WHAT THE EXERCISE ASKS
The records below are to be transcribed exactly from their first line to the line that has "position:absolute; left:0; top:765px;", inclusive, with every picture omitted.

[[ INFORMATION SUPPLIED, beginning ]]

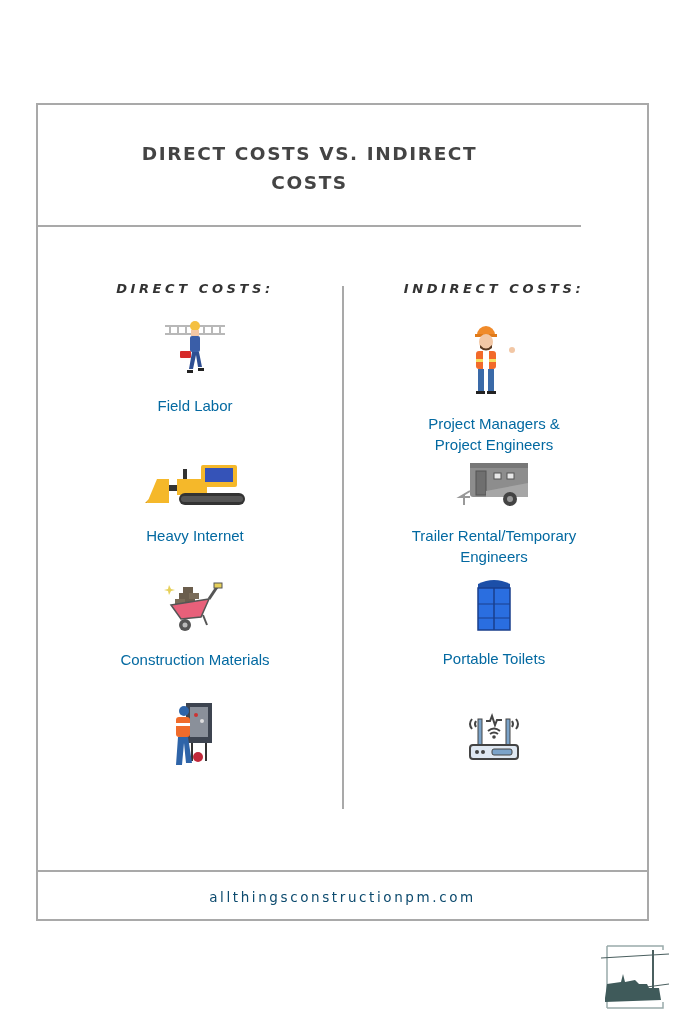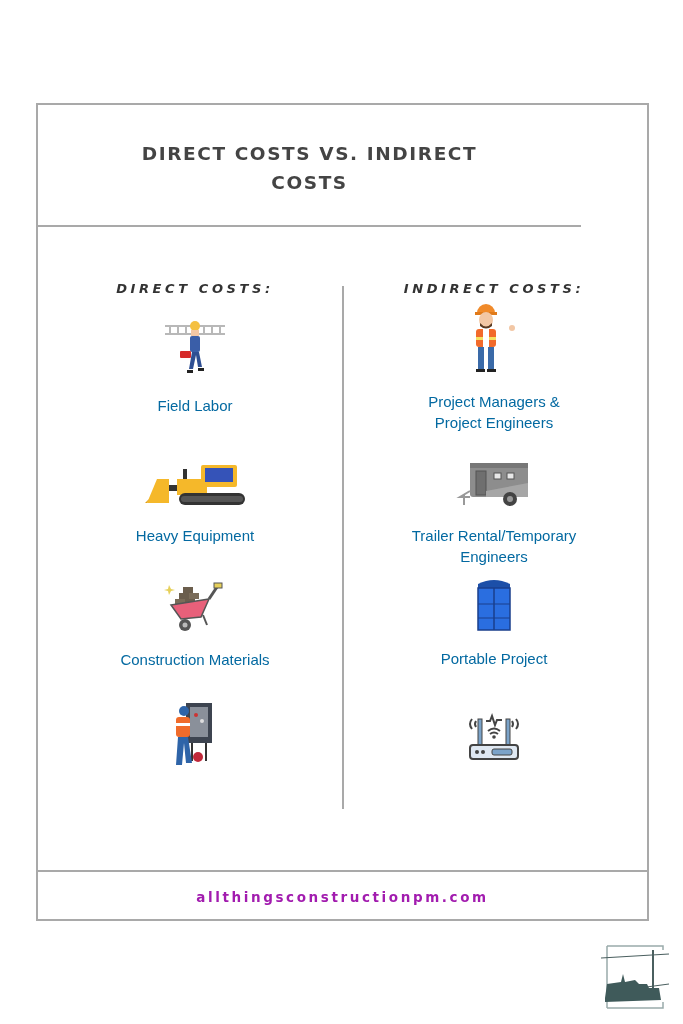--- a/index.html
+++ b/index.html
@@ -1,21 +1,21 @@
 <!DOCTYPE html>
 <html><head>
 <meta charset="utf-8">
 <style>
   html, body { margin:0; padding:0; }
   body { width:683px; height:1024px; background:#ffffff; position:relative; overflow:hidden; font-family:"Liberation Sans", sans-serif; }
   .card { position:absolute; left:36px; top:103px; width:609px; height:814px; border:2px solid #a9a9a9; box-sizing:content-box; background:#fff; }
   .hdr { position:absolute; left:0; top:0; width:543px; height:120px; border-bottom:2px solid #a9a9a9; display:flex; align-items:center; justify-content:center; }
   .title { font-family:"DejaVu Sans", sans-serif; font-weight:bold; font-size:18.5px; letter-spacing:1.6px; color:#444; text-align:center; line-height:29px; width:360px; margin-top:6px; }
   .footer { position:absolute; left:0; top:765px; width:609px; height:49px; border-top:2px solid #a9a9a9; display:flex; align-items:center; justify-content:center; }
-  .url { font-family:"DejaVu Sans", sans-serif; font-size:13.5px; letter-spacing:2.6px; color:#a21caf; font-weight:700; }
+  .url { font-family:"DejaVu Sans", sans-serif; font-size:13.5px; letter-spacing:2.6px; color:#0c4a6e; font-weight:400; }
   .vdiv { position:absolute; left:304px; top:181px; width:2px; height:523px; background:#a9a9a9; }
   .col { position:absolute; top:176px; width:300px; }
   .col.left { left:7px; }
   .col.right { left:306px; }
   .colhead { font-family:"DejaVu Sans", sans-serif; font-weight:bold; font-size:13px; letter-spacing:3.6px; color:#333; text-align:center; height:20px;font-style:italic; }
   .item { position:absolute; left:0; width:300px; text-align:center; }
   .icon { display:block; margin:0 auto; }
   .label { font-family:"Liberation Sans", sans-serif; font-size:15px; color:#0369a1; line-height:21px; margin-top:16px; }
   .logo { position:absolute; left:599px; top:944px; width:72px; height:66px; }
 </style>
@@ -60,21 +60,21 @@
         <path d="M4 42 L14 18 L26 18 L26 42 Z" fill="#f5b82a"></path>
         <path d="M2 42 L4 42 L6 38 Z" fill="#e09e12"></path>
         <rect x="26" y="24" width="8" height="6" fill="#333"></rect>
         <rect x="34" y="18" width="30" height="16" fill="#f5b82a"></rect>
         <rect x="58" y="4" width="36" height="22" rx="2" fill="#f5b82a"></rect>
         <rect x="62" y="7" width="28" height="14" fill="#3553b8"></rect>
         <rect x="40" y="8" width="4" height="10" fill="#333"></rect>
         <rect x="36" y="32" width="66" height="12" rx="6" fill="#333"></rect>
         <rect x="38" y="35" width="62" height="6" rx="3" fill="#555"></rect>
       </svg>
-      <div class="label">Heavy Equipment</div>
+      <div class="label">Heavy Internet</div>
     </div>
 
     <div class="item" style="top:300px;text-align:center;">
       <svg class="icon" width="64" height="52" viewBox="0 0 64 52">
         <path d="M6 4 L8 8 L12 9 L8 10 L6 14 L5 10 L1 9 L5 8 Z" fill="#e6d05a"></path>
         <rect x="20" y="6" width="10" height="6" fill="#6b5e4d"></rect>
         <rect x="16" y="12" width="10" height="6" fill="#6b5e4d"></rect>
           <rect x="26" y="12" width="10" height="6" fill="#7a6c59"></rect>
         <rect x="12" y="18" width="10" height="6" fill="#7a6c59"></rect>
           <rect x="22" y="18" width="10" height="6" fill="#6b5e4d"></rect>
@@ -101,21 +101,21 @@
         <rect x="6" y="22" width="14" height="3" fill="#fff"></rect>
         <path d="M8 36 L6 64 L12 64 L14 42 L16 62 L22 62 L18 36 Z" fill="#2e64a8"></path>
         <circle cx="28" cy="56" r="5" fill="#c0283a"></circle>
       </svg>
     </div>
   </div>
 
   <div class="col right">
     <div class="colhead">INDIRECT COSTS:</div>
 
-    <div class="item" style="top:22px;">
+    <div class="item" style="top:44px;">
       <svg class="icon" width="60" height="72" viewBox="0 0 60 72">
         <path d="M13 10 A9 9 0 0 1 31 10 Z" fill="#f08a2a"></path>
         <rect x="11" y="9" width="22" height="3" fill="#e07a1a"></rect>
         <ellipse cx="22" cy="17" rx="7" ry="8" fill="#f2c7a5"></ellipse>
         <path d="M16 20 Q22 27 28 20 L28 23 Q22 28 16 23 Z" fill="#5a3a22"></path>
         <rect x="12" y="26" width="20" height="18" rx="3" fill="#f26a2a"></rect>
         <rect x="12" y="34" width="20" height="3" fill="#f5e060"></rect>
         <rect x="19" y="26" width="6" height="18" fill="#fff"></rect>
         <path d="M32 30 L46 24 L48 27 L34 34 Z" fill="#fff"></path>
         <circle cx="48" cy="25" r="3" fill="#f2c7a5"></circle>
@@ -148,21 +148,21 @@
     </div>
 
     <div class="item" style="top:295px;">
       <svg class="icon" width="40" height="56" viewBox="0 0 40 56">
         <path d="M4 8 Q20 0 36 8 L36 12 L4 12 Z" fill="#1c4fa8"></path>
         <rect x="4" y="12" width="32" height="42" fill="#2a6ee0" stroke="#1a3f8c" stroke-width="1.5"></rect>
         <line x1="20" y1="12" x2="20" y2="54" stroke="#1a3f8c" stroke-width="1.5"></line>
         <line x1="4" y1="28" x2="36" y2="28" stroke="#1a3f8c"></line>
         <line x1="4" y1="42" x2="36" y2="42" stroke="#1a3f8c"></line>
       </svg>
-      <div class="label">Portable Project</div>
+      <div class="label">Portable Toilets</div>
     </div>
 
     <div class="item" style="top:432px;">
       <svg class="icon" width="56" height="52" viewBox="0 0 56 52">
         <g stroke="#444" stroke-width="2" fill="none">
           <path d="M6 6 Q2 11 6 16"></path>
             <path d="M10 8 Q8 11 10 14"></path>
           <path d="M50 6 Q54 11 50 16"></path>
             <path d="M46 8 Q48 11 46 14"></path>
           <path d="M20 8 L24 8 L26 3 L29 12 L31 7 L36 7"></path>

[[ INFORMATION SUPPLIED, end ]]

RESULT OF THE EXERCISE
--- a/index.html
+++ b/index.html
@@ -1,21 +1,21 @@
 <!DOCTYPE html>
 <html><head>
 <meta charset="utf-8">
 <style>
   html, body { margin:0; padding:0; }
   body { width:683px; height:1024px; background:#ffffff; position:relative; overflow:hidden; font-family:"Liberation Sans", sans-serif; }
   .card { position:absolute; left:36px; top:103px; width:609px; height:814px; border:2px solid #a9a9a9; box-sizing:content-box; background:#fff; }
   .hdr { position:absolute; left:0; top:0; width:543px; height:120px; border-bottom:2px solid #a9a9a9; display:flex; align-items:center; justify-content:center; }
   .title { font-family:"DejaVu Sans", sans-serif; font-weight:bold; font-size:18.5px; letter-spacing:1.6px; color:#444; text-align:center; line-height:29px; width:360px; margin-top:6px; }
   .footer { position:absolute; left:0; top:765px; width:609px; height:49px; border-top:2px solid #a9a9a9; display:flex; align-items:center; justify-content:center; }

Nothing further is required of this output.